Stuff we saw on our way to Chancos.

More stuff.
 We ended up driving down a dusty gravel road, it was a long way.

We managed to get a RIDICULOUS (cheap) price for such distance.

And finally we arrived to the community baños termales (thermal baths) in Chancos. A super local place, where they built sauna-cave-rooms carved out of the mountain, and the thermal water is fully natural. And it's crazy cheap.

Locals wait for the baños, or sell food outside them.
 It's basically a natural sauna, where mostly local old ladies (but some families as well) take their own medicinal herbs and spend 20 minutes getting rid of toxins and just relaxing, which sounds really foreign in a place where everything seems to be hard-work-culture.

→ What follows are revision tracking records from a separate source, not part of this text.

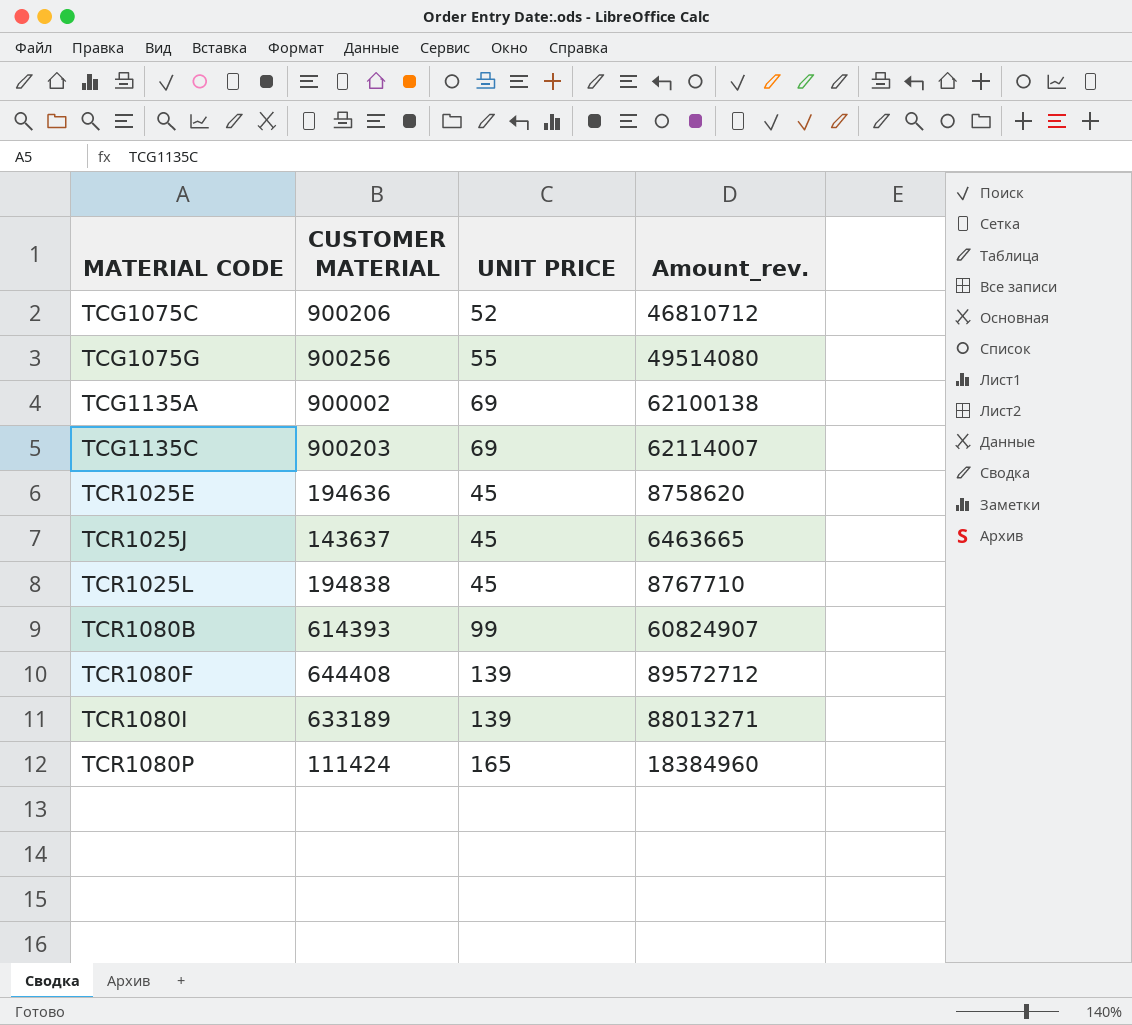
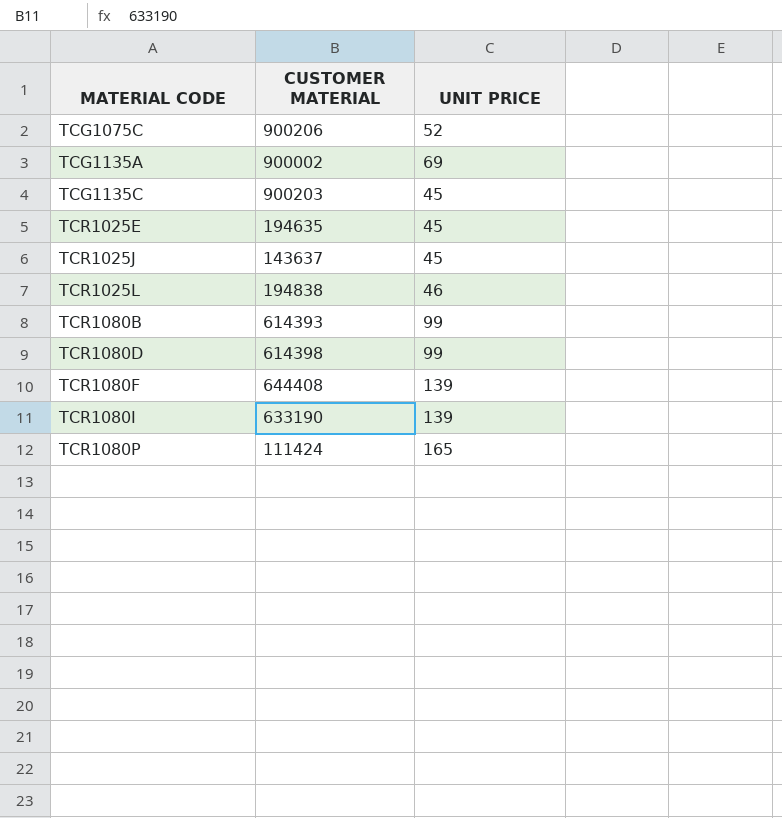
column Amount_rev. | formula: [CUSTOMER MATERIAL] * [UNIT PRICE] -> none
row TCG1075G: 900256 | 55 | 49514080 -> none
TCG1135C | UNIT PRICE: 69 -> 45
TCR1025E | CUSTOMER MATERIAL: 194636 -> 194635
TCR1025L | UNIT PRICE: 45 -> 46
row TCR1080D: none -> 614398 | 99
TCR1080I | CUSTOMER MATERIAL: 633189 -> 633190

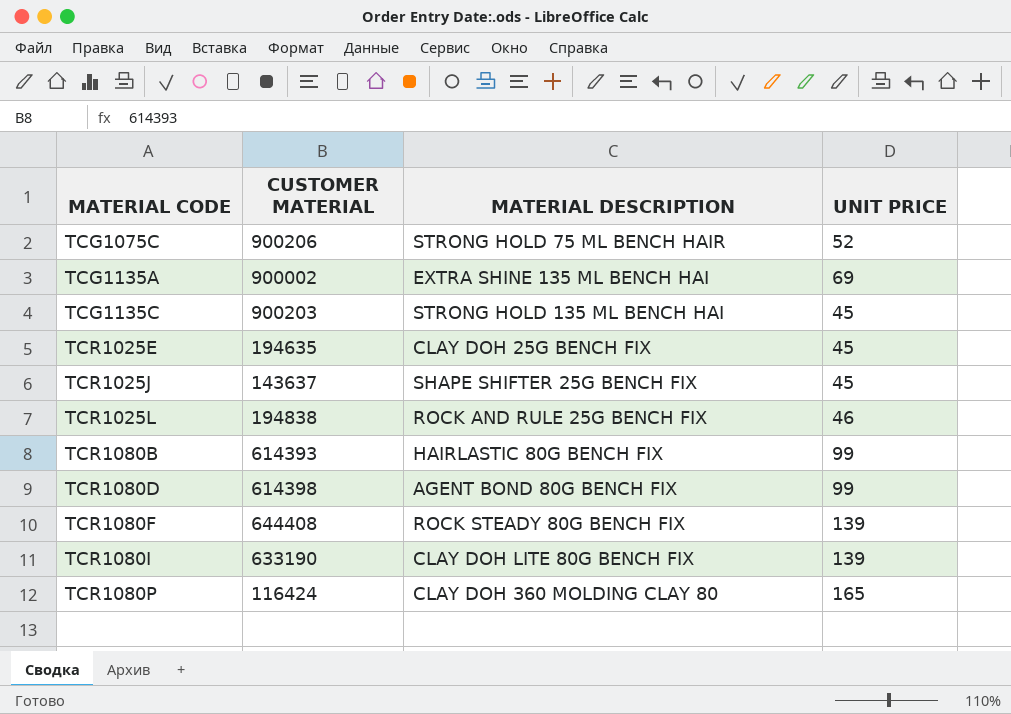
column MATERIAL DESCRIPTION | position: none -> 3
TCR1080P | CUSTOMER MATERIAL: 111424 -> 116424

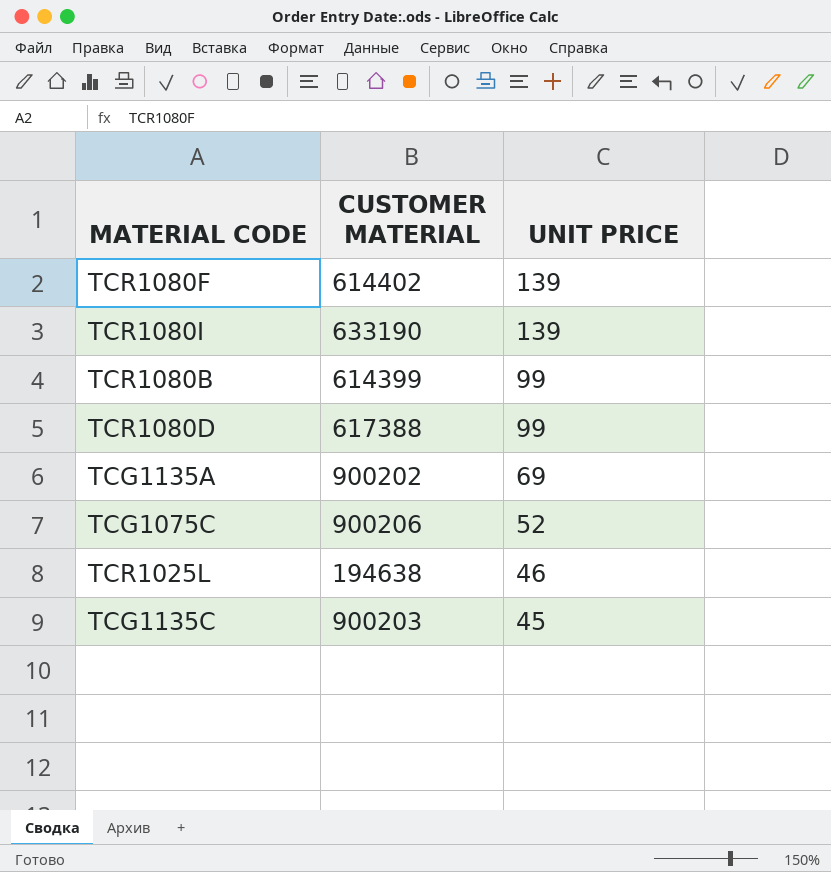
row order: MATERIAL CODE ascending -> UNIT PRICE descending
column MATERIAL DESCRIPTION | position: 3 -> none
row TCR1025E: 194635 | CLAY DOH 25G BENCH FIX | 45 -> none
row TCR1025J: 143637 | SHAPE SHIFTER 25G BENCH FIX | 45 -> none
row TCR1080P: 116424 | CLAY DOH 360 MOLDING CLAY 80 | 165 -> none
TCR1080F | CUSTOMER MATERIAL: 644408 -> 614402
TCR1080B | CUSTOMER MATERIAL: 614393 -> 614399
TCR1080D | CUSTOMER MATERIAL: 614398 -> 617388
TCG1135A | CUSTOMER MATERIAL: 900002 -> 900202
TCR1025L | CUSTOMER MATERIAL: 194838 -> 194638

They also have hot water pools, but it was way too sunny to enjoy them.

At the entrance.
 We patiently waited for our turn to get into one of the most tame sauna-cave-rooms. Only 48° C.

 I didn't really know what to expect, but it ended up being a great experience, kind of like a spa but without the pretentiousness.

I was guessing the rooms would be a communal space, but luckily every spot is private for you and your family group, so we had our 48° room just for ourselves.

There will be no photos here, because the cave darkness of the place doesn't really allow photos to be taken.

 And also because nudity.

Twenty minutes in there flew, and after a cold shower to get fully rid of all the toxins and bad stuff your body expels with the steam and the heat, we headed outside feeling lightheaded and light-muscled.
Local lady sells crafts outside the baños.
We stayed at the community place for a while, hunting for a place that served any non-meaty meal, but had no luck in that regard so we ended up heading back to Huaraz for a birthday dinner.

Which we had at an AWESOME place called Chilli heaven.
Please disregard how awful I look in this picture.
It ended up being quite a good birthday for Chey, and altogether another beautiful day in Huaraz.